The problem
From the first line of the data down to the line bearing "white-space: nowrap;", output every line exactly and include no pictures.
[Start of section]
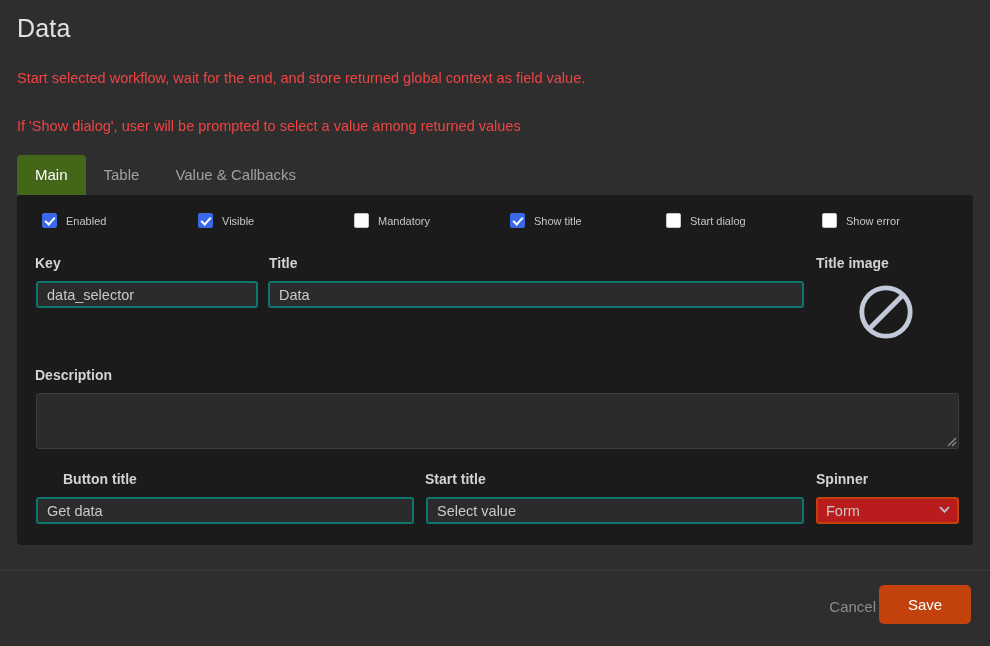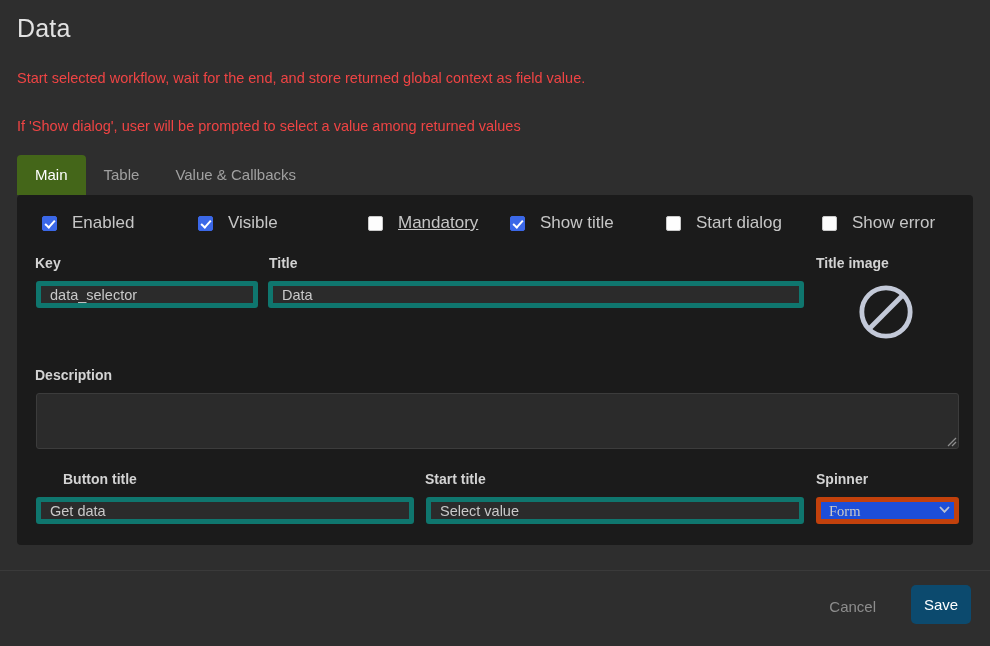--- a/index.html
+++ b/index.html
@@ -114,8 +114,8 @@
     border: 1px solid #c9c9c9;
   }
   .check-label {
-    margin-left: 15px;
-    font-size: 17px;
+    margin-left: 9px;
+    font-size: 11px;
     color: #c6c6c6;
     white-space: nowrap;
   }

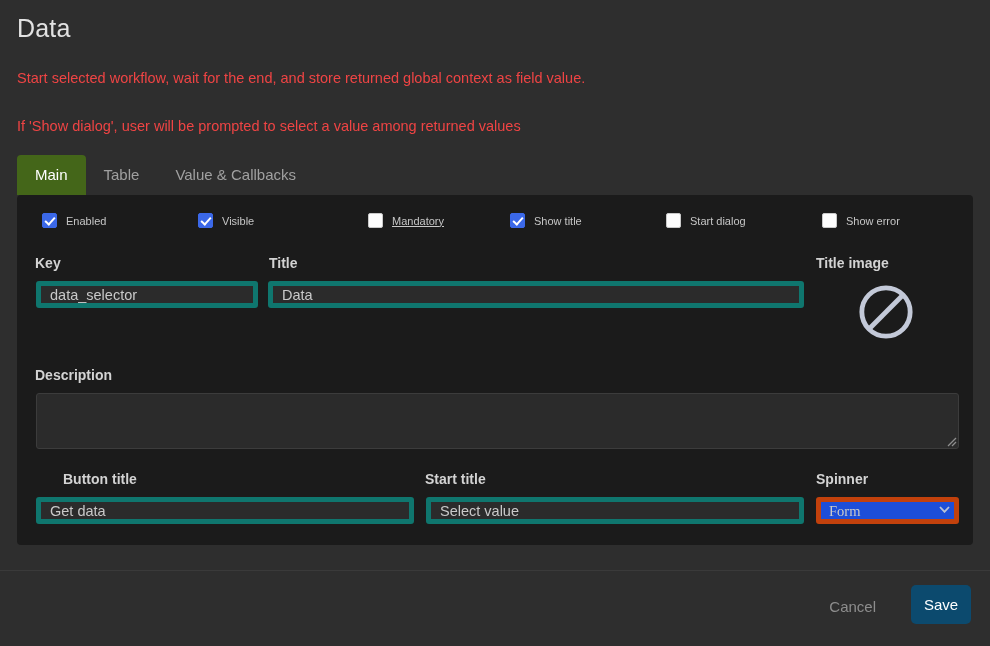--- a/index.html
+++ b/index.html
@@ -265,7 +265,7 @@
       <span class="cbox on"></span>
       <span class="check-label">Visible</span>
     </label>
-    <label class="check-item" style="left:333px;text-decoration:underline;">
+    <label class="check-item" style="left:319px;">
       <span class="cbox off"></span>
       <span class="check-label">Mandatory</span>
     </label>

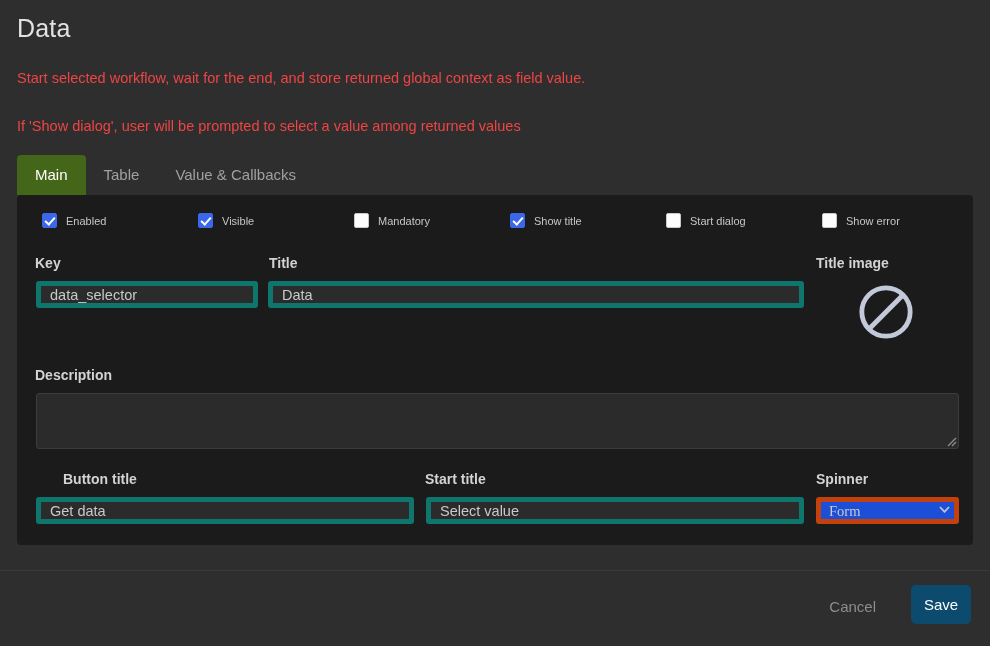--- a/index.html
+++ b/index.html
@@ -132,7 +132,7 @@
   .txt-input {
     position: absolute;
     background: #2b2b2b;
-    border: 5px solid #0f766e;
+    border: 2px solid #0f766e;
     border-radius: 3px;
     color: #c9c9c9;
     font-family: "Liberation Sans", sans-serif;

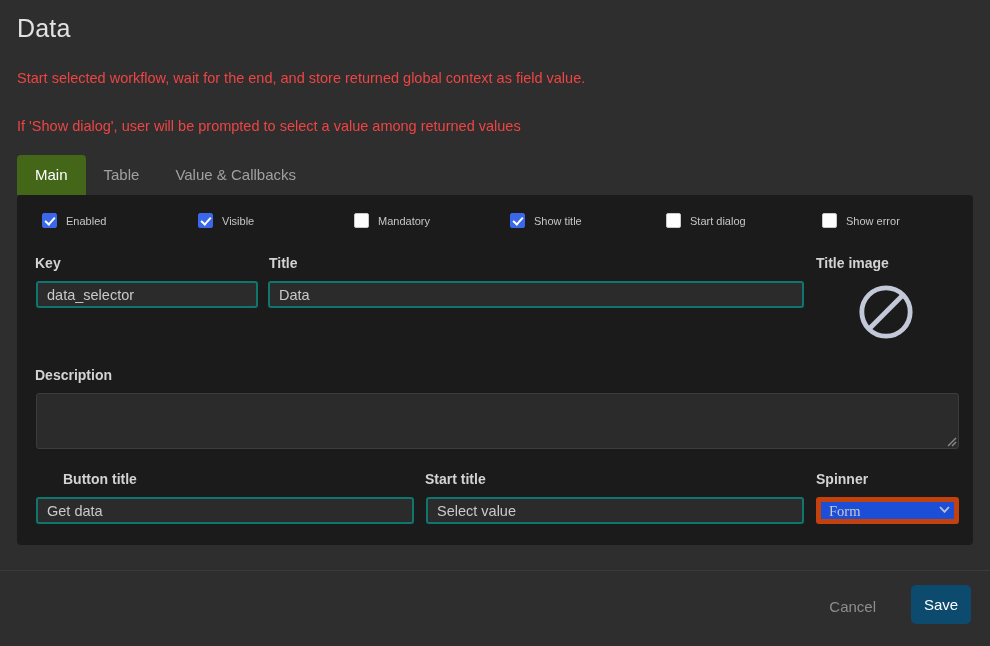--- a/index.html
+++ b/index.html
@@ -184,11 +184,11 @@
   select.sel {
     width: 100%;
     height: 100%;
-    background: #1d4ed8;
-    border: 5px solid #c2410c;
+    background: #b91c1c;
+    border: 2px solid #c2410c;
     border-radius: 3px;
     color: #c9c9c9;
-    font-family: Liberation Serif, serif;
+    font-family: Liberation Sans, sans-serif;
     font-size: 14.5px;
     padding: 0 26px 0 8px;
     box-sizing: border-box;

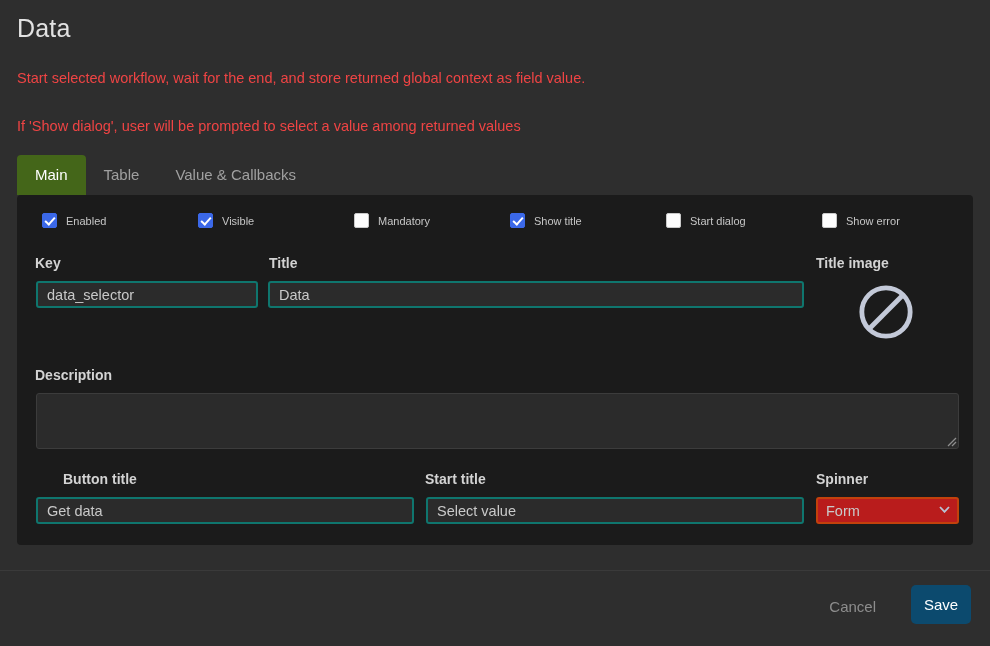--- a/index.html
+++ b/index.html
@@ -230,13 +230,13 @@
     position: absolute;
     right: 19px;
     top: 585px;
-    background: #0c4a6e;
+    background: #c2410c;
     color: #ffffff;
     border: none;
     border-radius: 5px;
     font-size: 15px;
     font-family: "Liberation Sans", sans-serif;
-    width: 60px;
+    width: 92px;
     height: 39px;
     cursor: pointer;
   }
[End of section]
Written solution
--- a/index.html
+++ b/index.html
@@ -114,8 +114,8 @@
     border: 1px solid #c9c9c9;
   }
   .check-label {
-    margin-left: 15px;
-    font-size: 17px;
+    margin-left: 9px;
+    font-size: 11px;
     color: #c6c6c6;
     white-space: nowrap;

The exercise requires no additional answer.